Go through the records below and return each line that has "discount" in it.

Data shown:
-------

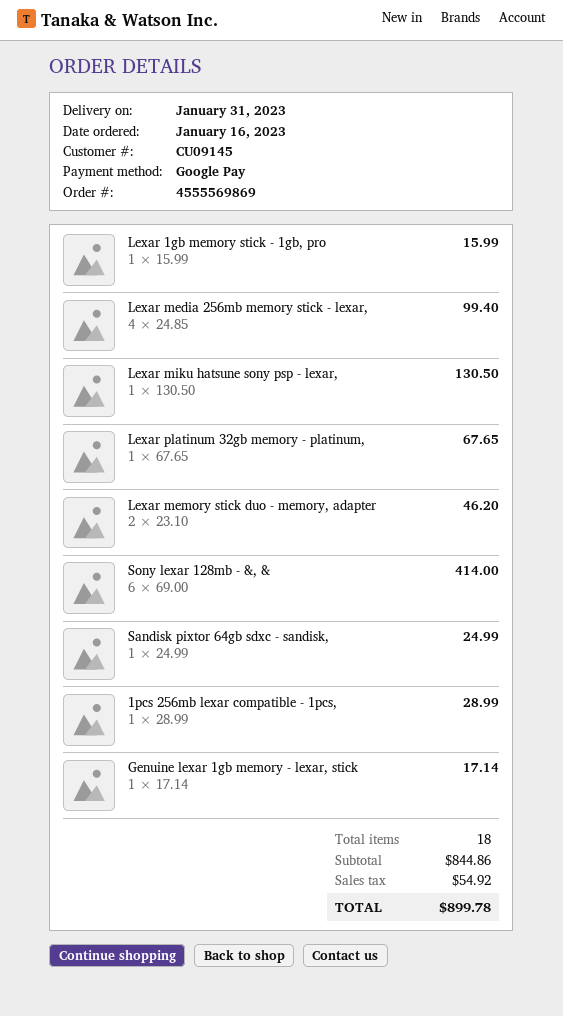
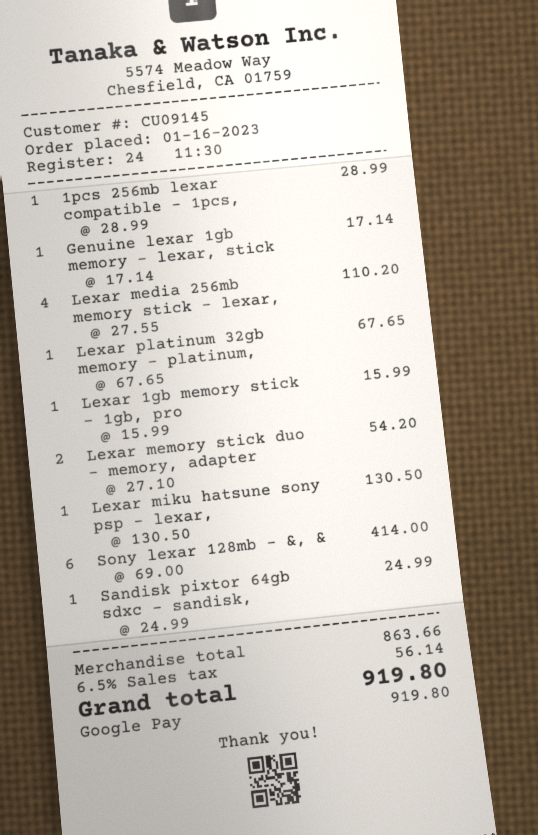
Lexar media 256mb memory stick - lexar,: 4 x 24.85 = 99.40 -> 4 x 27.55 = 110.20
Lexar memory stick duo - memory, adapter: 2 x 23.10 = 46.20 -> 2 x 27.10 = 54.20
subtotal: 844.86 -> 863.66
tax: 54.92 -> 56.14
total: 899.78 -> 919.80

-------

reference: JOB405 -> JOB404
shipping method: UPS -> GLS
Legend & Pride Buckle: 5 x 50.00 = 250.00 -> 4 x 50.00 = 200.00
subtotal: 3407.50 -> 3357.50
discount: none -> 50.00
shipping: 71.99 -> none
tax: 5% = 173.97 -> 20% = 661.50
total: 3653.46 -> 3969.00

-------

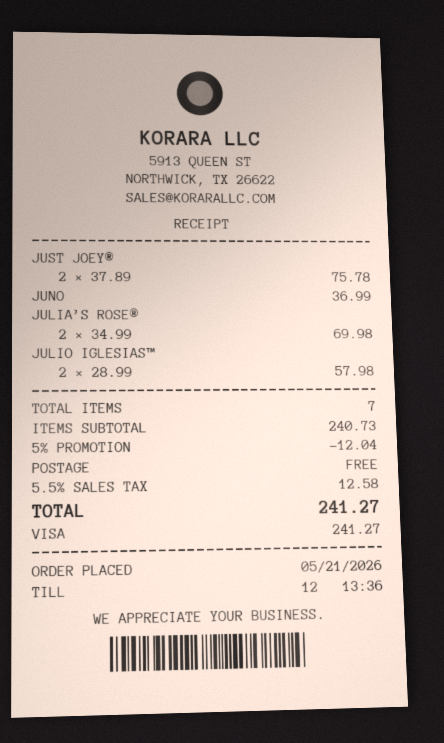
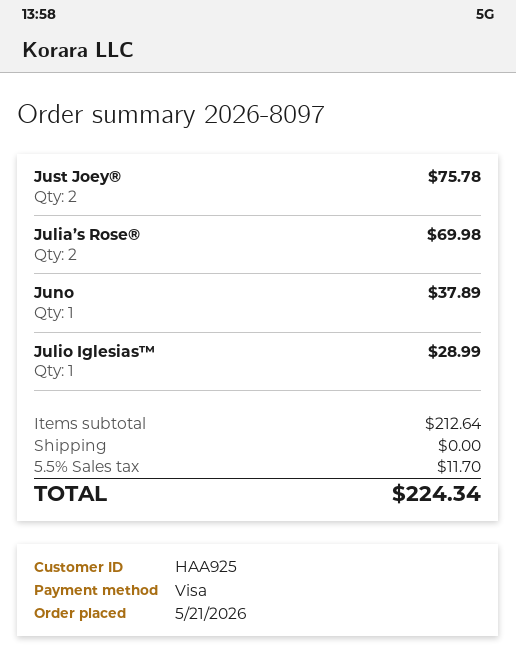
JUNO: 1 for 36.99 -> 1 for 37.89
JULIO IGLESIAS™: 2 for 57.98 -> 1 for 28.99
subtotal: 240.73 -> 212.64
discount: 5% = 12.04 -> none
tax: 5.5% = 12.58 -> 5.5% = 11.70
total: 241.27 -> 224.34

-------

Response:
discount: none -> 50.00
discount: 5% = 12.04 -> none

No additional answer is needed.